The project will be implemented in two parts, the rehabilitation of the power units and infrastructure of the Agus-Pulangi Hydropower Complex, and extension of capacity building and implementation support to the implementing agencies: the National Power Corp. (NPC) and the Power Sector Assets and Liabilities Management Corp.

“The rehabilitation will include generating and auxiliary equipment, control systems, civil structures and hydro-mechanical equipment and penstocks. Works will also be included to address key safety issues for the HPPs to meet international safety standards,” the document read.

The scope of rehabilitation will pursue three options depending on the condition of the facilities: restoring capacity and extending the operational lives of the power units; increasing the capacity and energy production on top of the first option; or additional rehabilitation in the event of potential flooding of the midstream Balo-i floodplains.

For the second component, the World Bank said the loan will also fund technical consultancy for the implementing agencies in project management and implementation.

The document also laid out the bank’s assessment on the environmental and social impact of the project. The Agus-Pulangi Hydropower Complex has six plants on the Agus River and one on the Pulangi River.

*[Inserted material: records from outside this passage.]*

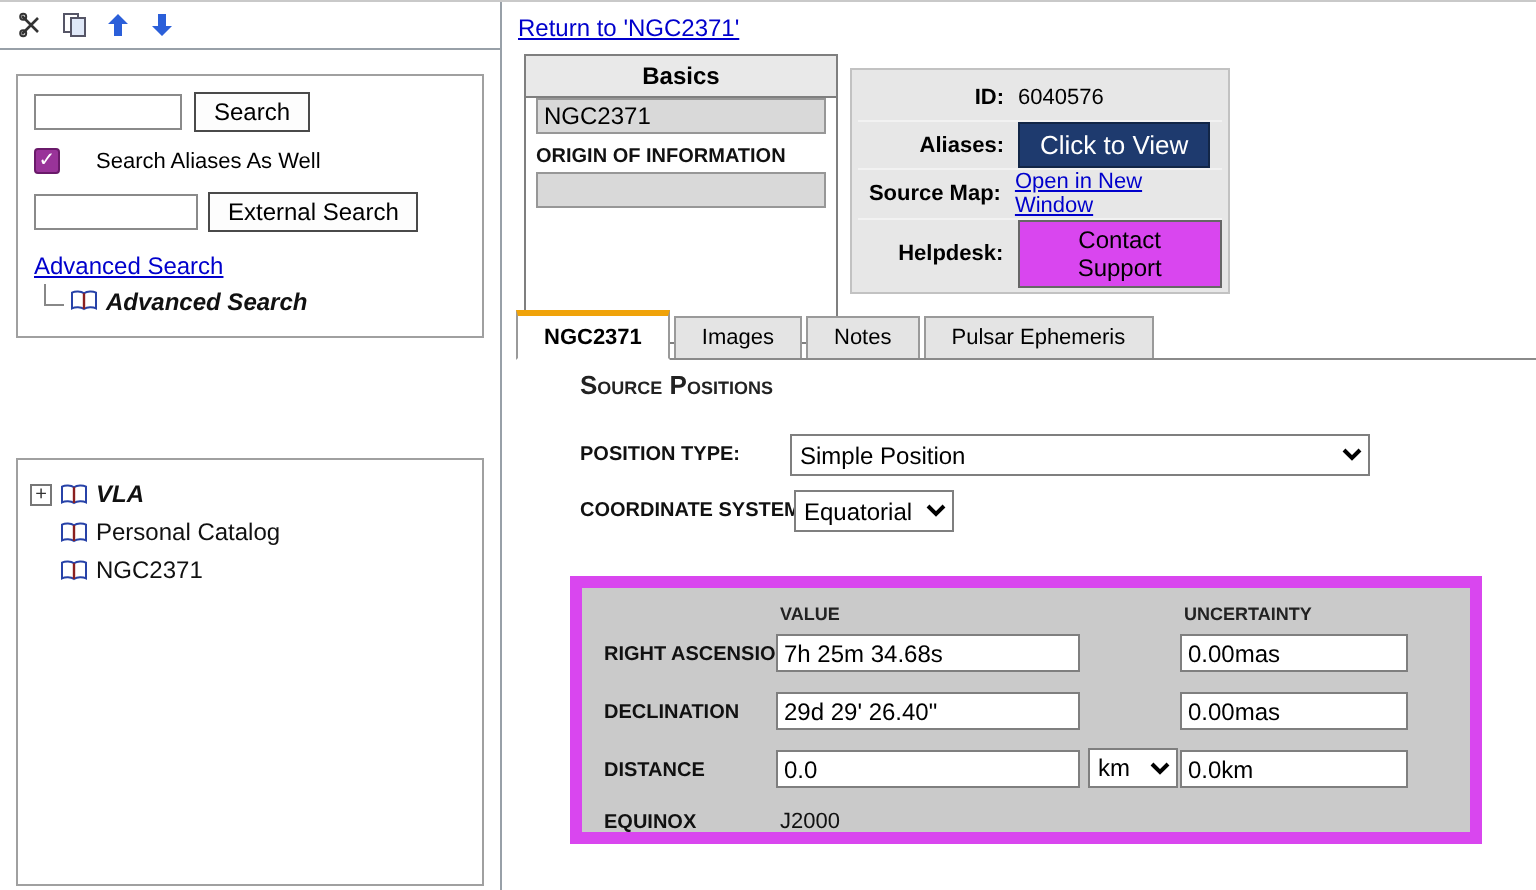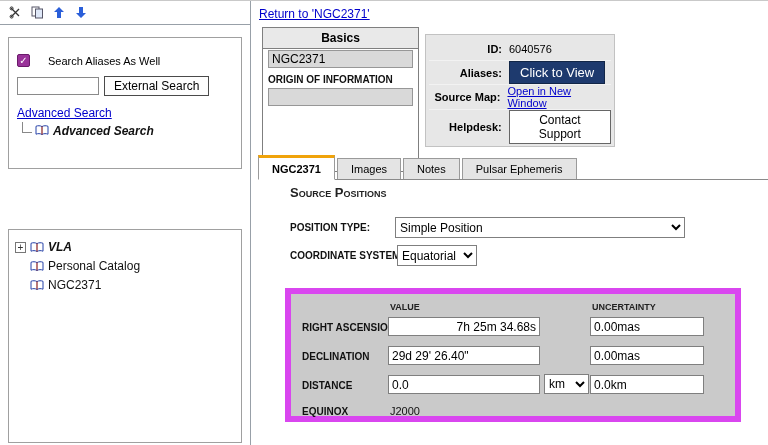"Search" div.row { html: none -> <div> <input> <button>Search</button> </div> }
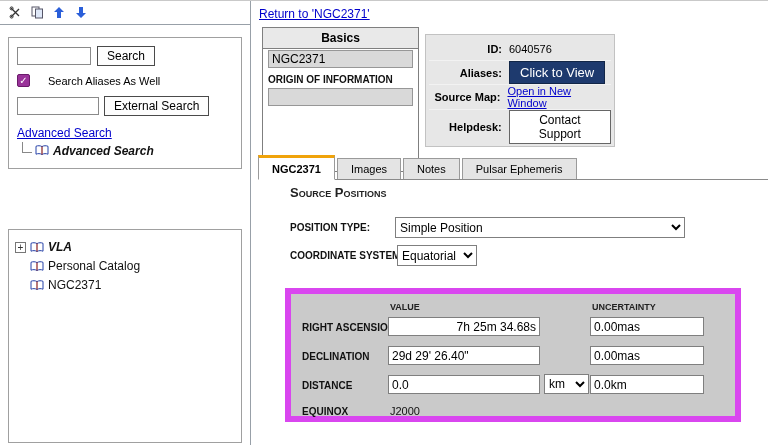"Contact Support" .plain-btn { background: #ffffff -> #d946ef }
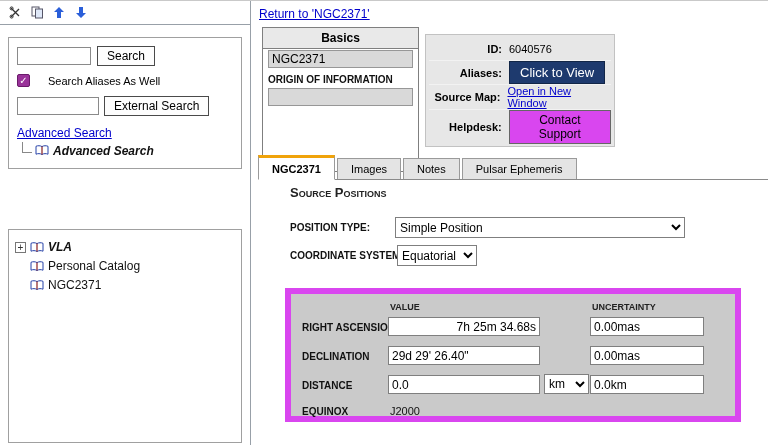"7h 25m 34.68s" input.pt-inp { text-align: right -> none }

In the assessment, the bank said the project entails social risks largely due to the complex social context, including disputes on land and access to resources; armed conflict and violence; the presence of indigenous people opposing dam construction due to the impact on the Pulangi River.

“The CSO (civil society organizations) that sits on the Agus Hydropower Complex Multipartite Monitoring Board — Save Lake Lanao Movement — has disagreed with the NPC over the implementation of these conditions, particularly on reforestation and irrigation. Potential legacy issues will be assessed as part of the ESIA (environmental and social impact assessment),” it said.

The World Bank said it has no engagement with NPC so far and the implementing agency will have to strengthen its environmental unit to meet the requirements of the bank’s Environmental and Social Framework (ESF) standards. It said local governments and officials will also be trained to improve their awareness and capacity to comply with the ESF norms.

The World Bank gave the NPC a moderate rating on its capacity and commitment to manage the project’s risks and its familiarity with the Agus-Pulangi area.

It said external risks are also expected to be moderate for environmental concerns but are “substantial” on the social aspects due to ongoing conflicts.

“While the expected project investments are expected to be relatively minor, mainly through rehabilitation or replacement of equipment, the project site is beset with complex social issues that may affect the outcomes of the project,” it said.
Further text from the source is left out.